Fortunately my days of annual appraisals and writing/reviewing CVs are long over but I’ve always been interested in the question of how you best summarise what you’ve done. It’s relevant to general conversations as well of course, especially with people that don’t know you well.
In this context, there’s an interesting post on a survey that was carried out for CareerBuilder to identify the most effective words to use in a résumé:
One in six (17 percent) hiring managers spend 30 seconds or less, on average, reviewing résumés, according to a new CareerBuilder survey. A majority (68 percent) spend less than two minutes. With so little time to capture interest, even a candidate’s word choice can make a difference. The nationwide sample of employers identified which commonly-used résumé terms are overused or cliché and which are strong additions.
Unhelpful words to use were (worst first): best of breed, go-getter, think outside the box, synergy, go-to person, thought leadership, value add, results-driven, team player and so on (no surprises there of course).
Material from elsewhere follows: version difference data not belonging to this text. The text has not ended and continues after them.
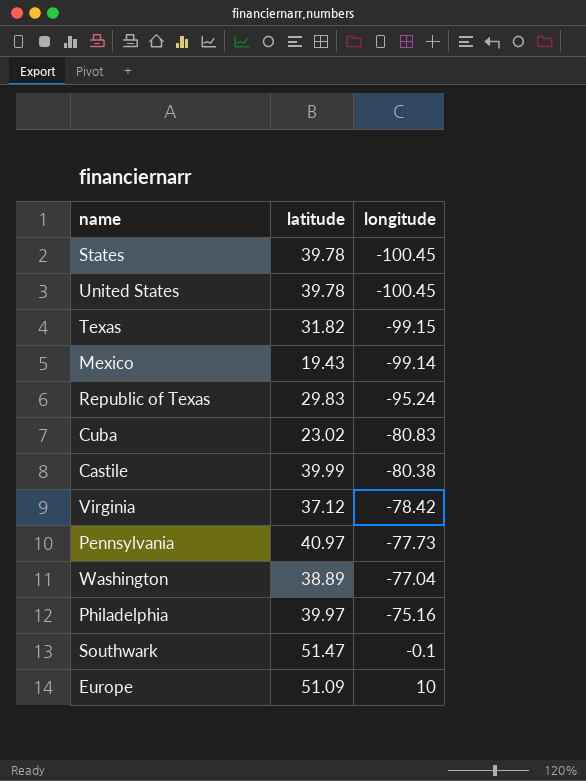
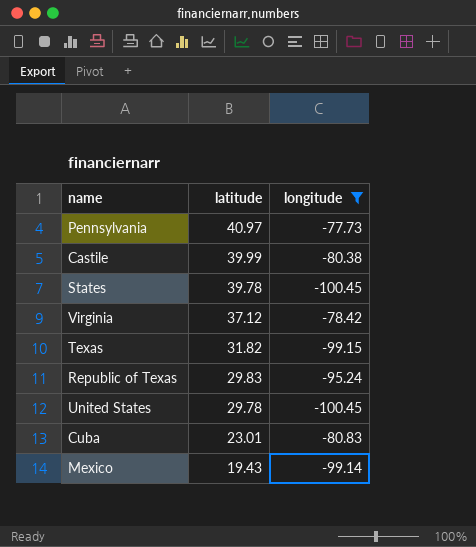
filter: none -> longitude <= -77.73
row order: longitude ascending -> latitude descending
United States | latitude: 39.78 -> 29.78
Cuba | latitude: 23.02 -> 23.01

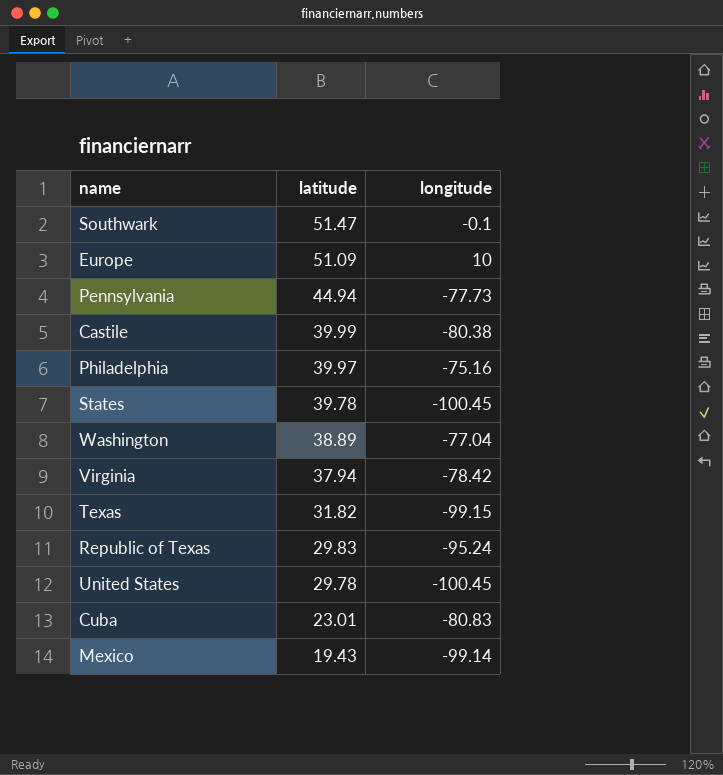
filter: longitude <= -77.73 -> none
Pennsylvania | latitude: 40.97 -> 44.94
Virginia | latitude: 37.12 -> 37.94

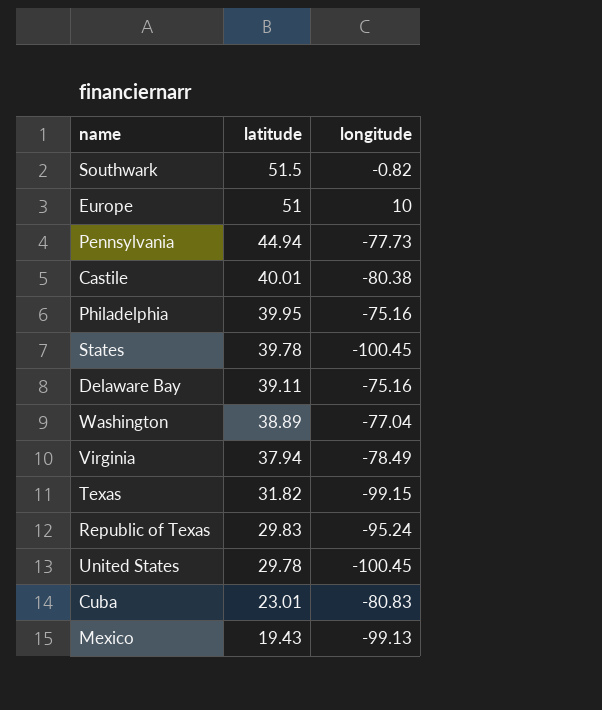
Southwark | latitude: 51.47 -> 51.5
Southwark | longitude: -0.1 -> -0.82
Europe | latitude: 51.09 -> 51
Castile | latitude: 39.99 -> 40.01
Philadelphia | latitude: 39.97 -> 39.95
row Delaware Bay: none -> 39.11 | -75.16
Virginia | longitude: -78.42 -> -78.49
Mexico | longitude: -99.14 -> -99.13

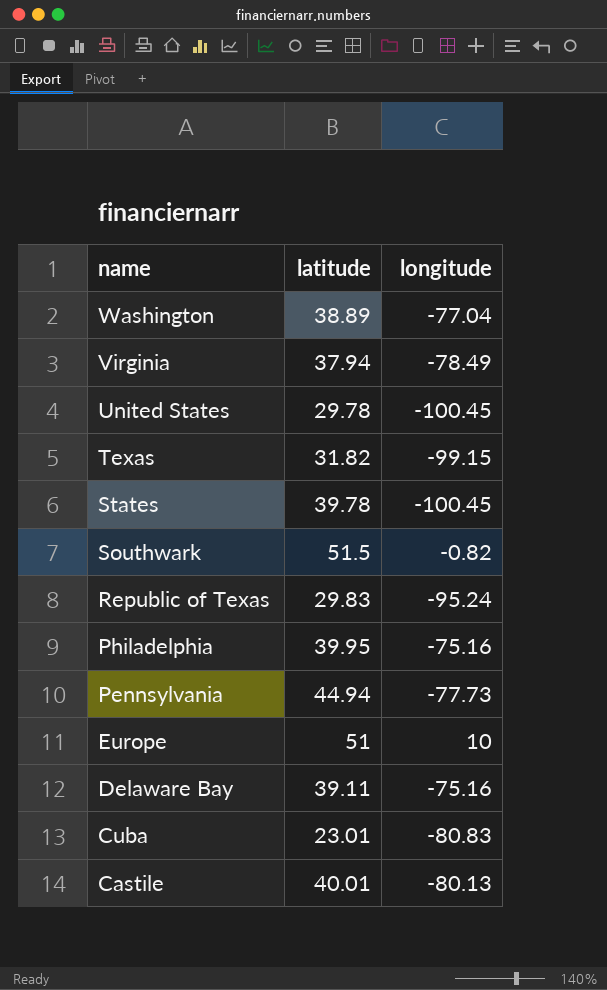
row order: latitude descending -> name descending
row Mexico: 19.43 | -99.13 -> none
Castile | longitude: -80.38 -> -80.13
Conversely, helpful words to use were (best first): achieved, improved, trained/mentored, managed, created, resolved, volunteered, influenced, increased/decreased and so on.
The overall message is that it’s best to focus on the choice of action-oriented verbs rather than (often hackneyed) nouns and adjectives!
It also emphasises that when someone has ‘done something’ the precise words used are so important. For example, if someone is in a project team, although they can’t say they managed the project, they can say a whole load of other very impressive things: improved, trained, created, resolved etc.
In fact, the list of verbs given in the article might be a useful trigger for re-evaluating what you’ve done these past few years, and perhaps even prompt a better description?